In 2007, Brian completed his dissertation in astrophysics and successfully passed the oral exam. On April 14, 2008, May became rector of Liverpool John Moores University, where he remained until March 2013. The musician was awarded the Armenian Order of Honor in 2009, and in next year received an award from the International Fund for Animal Welfare (IFAW) for his contribution to animal welfare.


April 18, 2011 Lady Gaga ( Lady Gaga) confirmed that May will play guitar on her track "You and I" from the album "Born This Way". In June 2011, Brian performed in Tenerife with the German band Tangerine Dream at the Starmus festival, organized in honor of the 50th anniversary of Yuri Gagarin's first space flight.


In August 2012, Queen performed at the closing ceremony Olympic Games in London. May played a solo segment of "Brighton Rock" before joining Taylor and Jessie J for their timeless hit "We Will Rock You."

The very first musical instrument The one Brian learned to play was the banjolele that appears in the song "Bring Back That Leroy Brown" by Queen. For "Good Company," May used a ukulele that he bought in Hawaii. The musician also used other strings, such as harp, and bass instruments in recording tracks (for some demos, solo works and albums of the Queen + Paul Rodgers project).

Although Queen's main pianist remained Freddie Mercury, May occasionally served as keyboardist, including for the songs "Save Me", "Who Wants To Live Forever" and "Save Me". Since 1979, Brian has played synthesizers, organ (tracks "Let Me Live" and "Wedding March") and programmable drum machines - both for Queen and for third-party projects, his own and others.

May is an excellent vocalist. From Queen II to Queen's The Game, Brian was always the lead vocalist for at least one song. He was the composer, along with Lee Holdridg, of the mini-opera Il Colosso for Steve Barron's 1996 film The Adventures of Pinocchio. This opera was performed by May together with Jerry Hadley and Sissel Kyrkjebo.
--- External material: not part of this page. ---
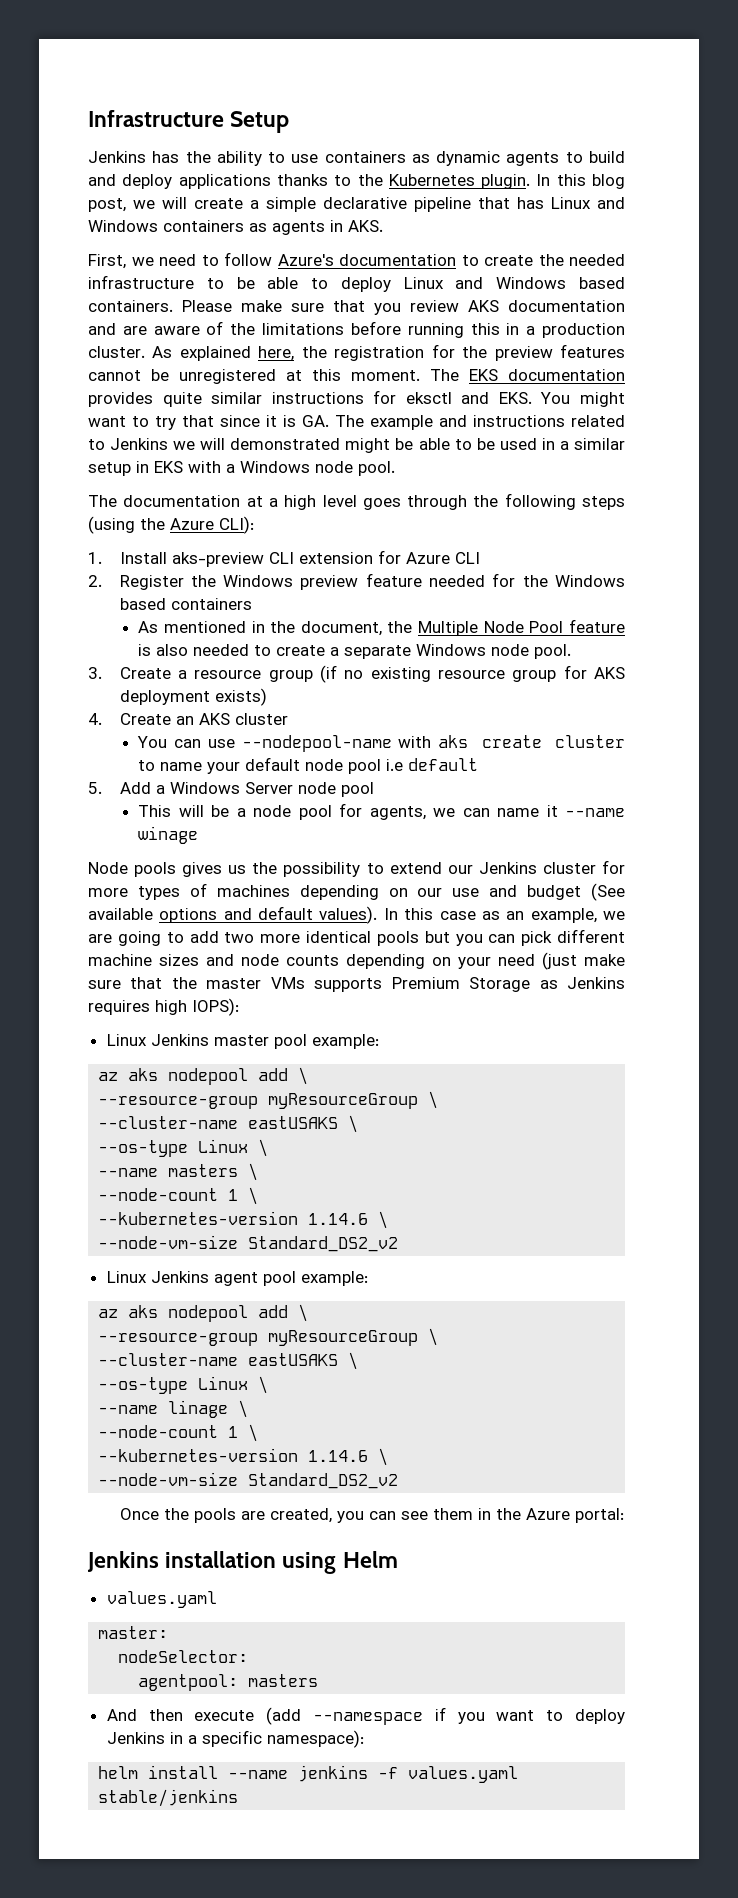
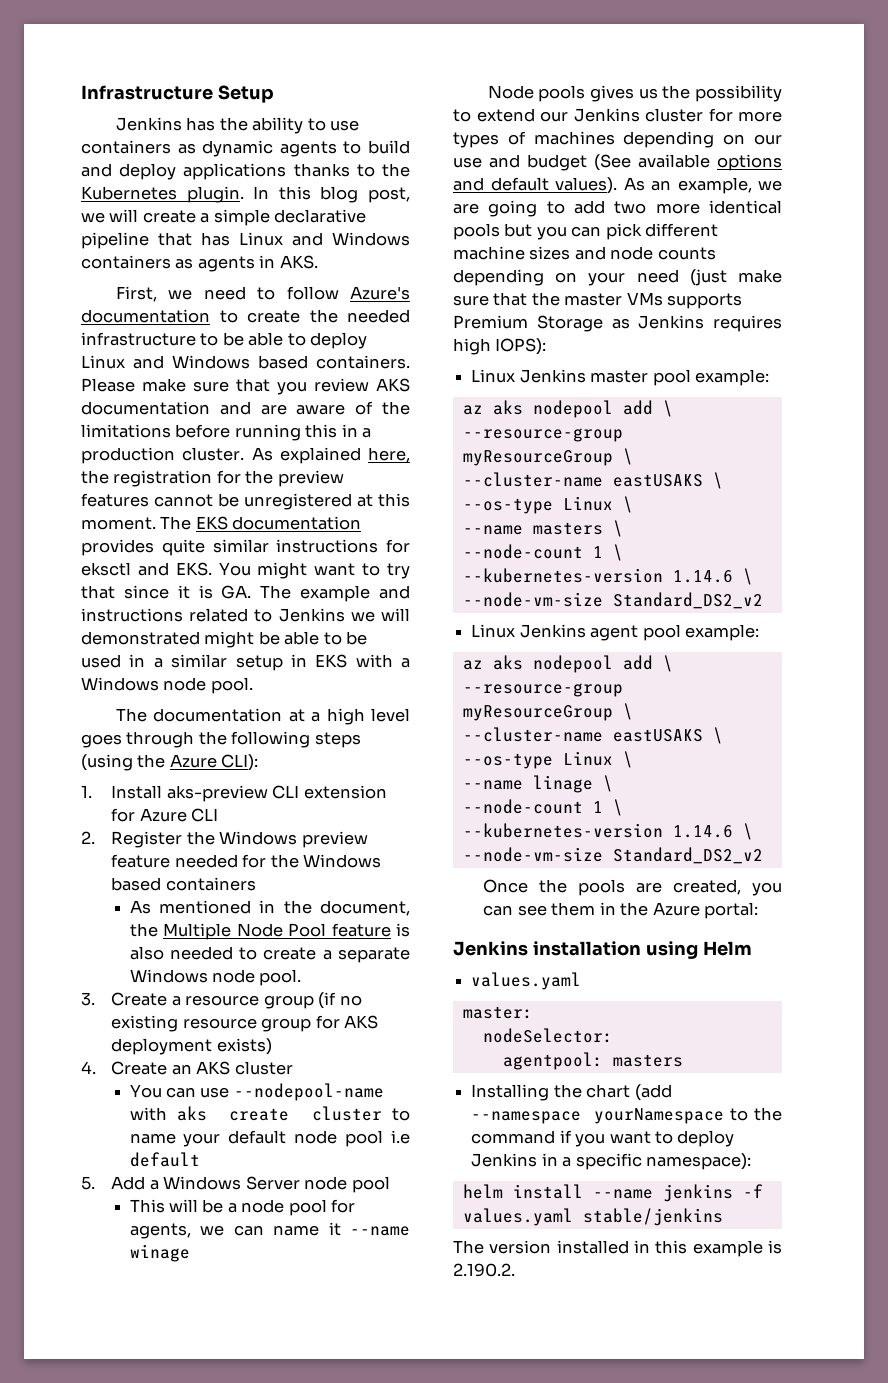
[383,908,500,920] In this case as -> [623,177,645,191] As
[106,1707,423,1725] And then execute (add --namespace -> [471,1084,672,1101] [471,1107,783,1124] [471,1130,556,1144] Installing the chart (add --namespace yourNamespace to the command
(239, 1798) none -> [453,1240,782,1257] [453,1263,515,1277] // The version installed in this example is 2.190.2.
From 1974 to 1988, Brian was married to Chrissie Mullen. The couple had three children: James (better known as Jimmy), Louise and Emily Root. Brian and Chrissie's divorce was made public by British tabloid newspapers. The media claimed that the musician had an affair with actress Anita Dobson, whom he met in 1986. Dobson and May formalized their relationship on November 18, 2000.

Brian stated in an interview that he suffered from severe depression in the late 1980s and early 1990s. The condition was so serious that Queen guitarist thought about solving problems through suicide. May's peace of mind was shaken by problems in his first marriage; a painful feeling that he is unable to properly fulfill the duties of a father and husband; lack of touring activity, as well as the death of his father Harold and the illness and death of Freddie Mercury.

Throughout her life, May has collected stereo photographs from the Victorian era.

The asteroid 52665 Brianmay and the dragonfly Heteragrion brianmayi are named after the musician.

A 2012 Guitar World reader poll ranked May second on its list of the greatest guitarists of all time.

Education

May graduated from Hampton School. Hampton School) and the prestigious Department of Physics and Mathematics at Imperial College London. Brian had already largely completed his PhD thesis on infrared astronomical research and had two scientific publications on astronomy: in the magazine Nature and the Monthly Bulletin of the Royal Astronomical Society, when Queen's success forced him to interrupt his scientific career.

Music career

Started playing guitar at the age of seven. Due to the lack of money for young May's dream - a Fender Stratocaster - he and his father constructed the famous Red Special guitar from a solid oak board cut from an 18th-century fireplace, parts from an old motorcycle and mother-of-pearl buttons.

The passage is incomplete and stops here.